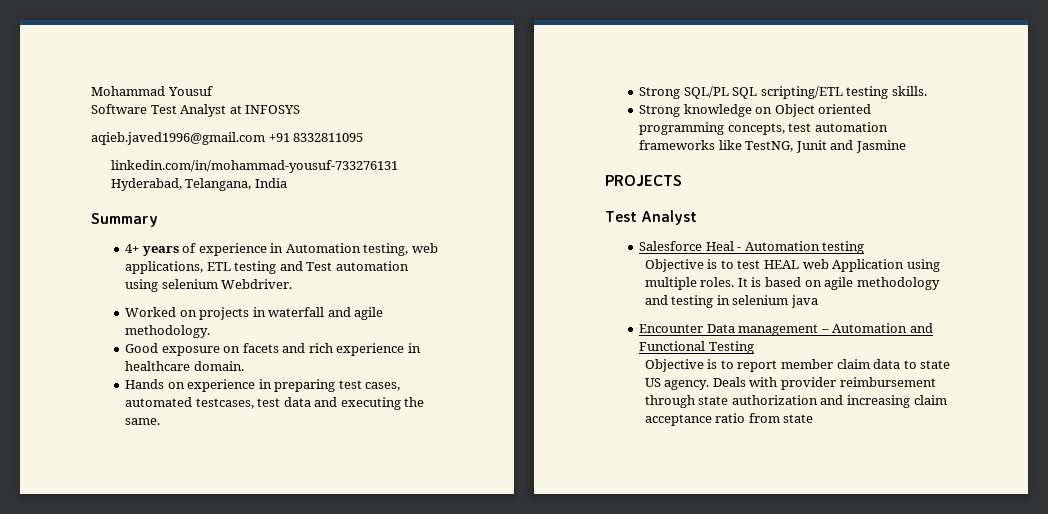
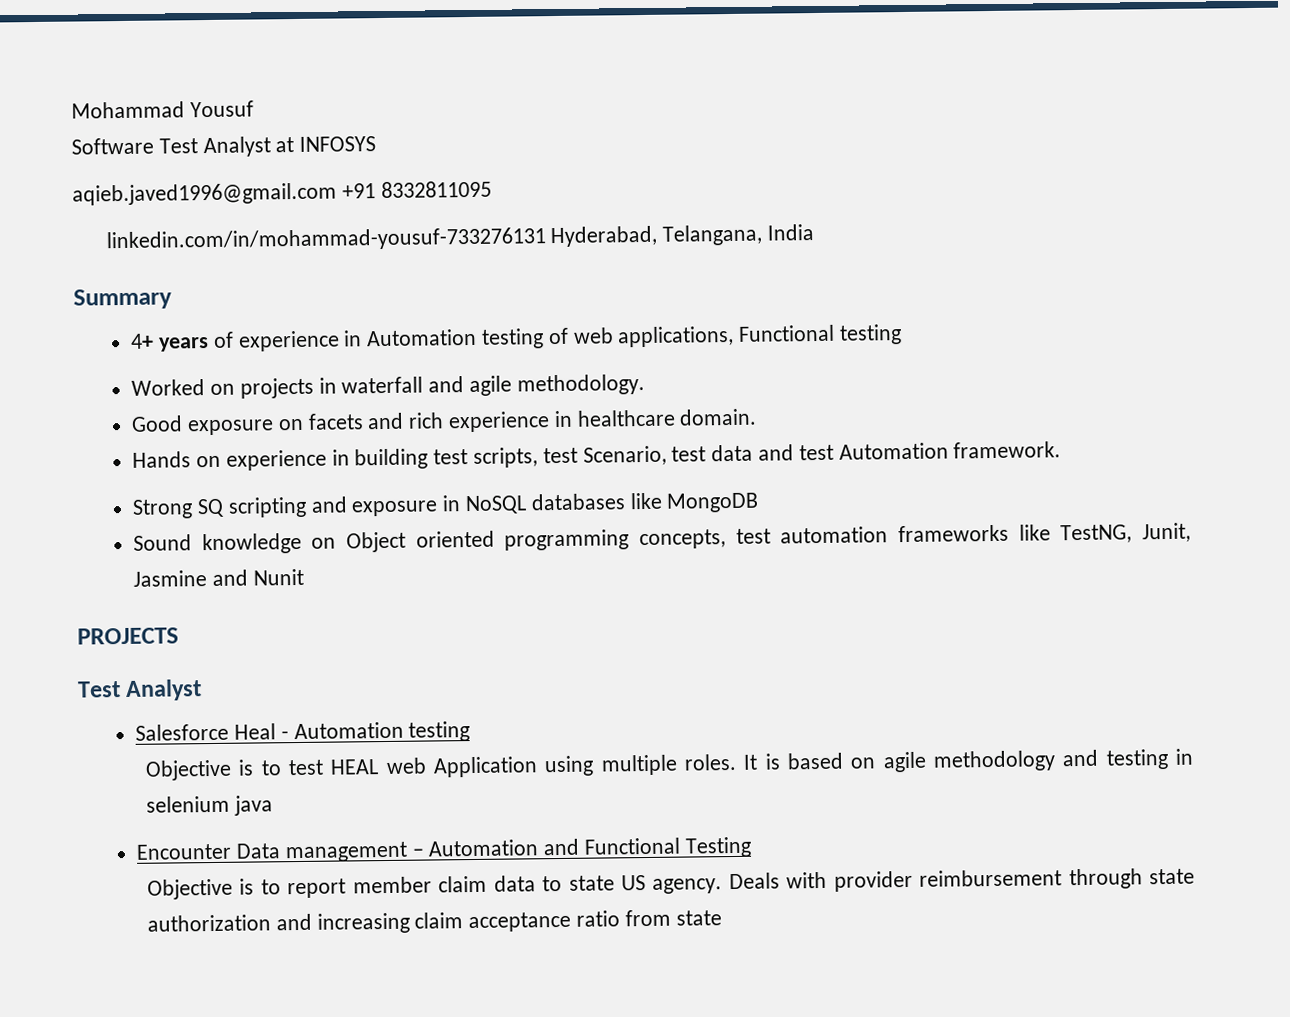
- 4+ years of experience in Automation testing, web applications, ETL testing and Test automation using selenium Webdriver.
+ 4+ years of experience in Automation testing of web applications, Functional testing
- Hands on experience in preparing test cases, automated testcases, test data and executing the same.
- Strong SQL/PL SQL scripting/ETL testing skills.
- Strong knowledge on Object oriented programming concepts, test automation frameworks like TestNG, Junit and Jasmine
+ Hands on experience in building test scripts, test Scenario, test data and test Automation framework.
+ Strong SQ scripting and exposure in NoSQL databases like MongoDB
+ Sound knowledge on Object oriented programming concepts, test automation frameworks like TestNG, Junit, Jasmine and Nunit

===

Activity: Look through the entries and find each line that has the string "knowledge". Copy those lines.

Answer below:
- Strong knowledge on Object oriented programming concepts, test automation frameworks like TestNG, Junit and Jasmine
+ Sound knowledge on Object oriented programming concepts, test automation frameworks like TestNG, Junit, Jasmine and Nunit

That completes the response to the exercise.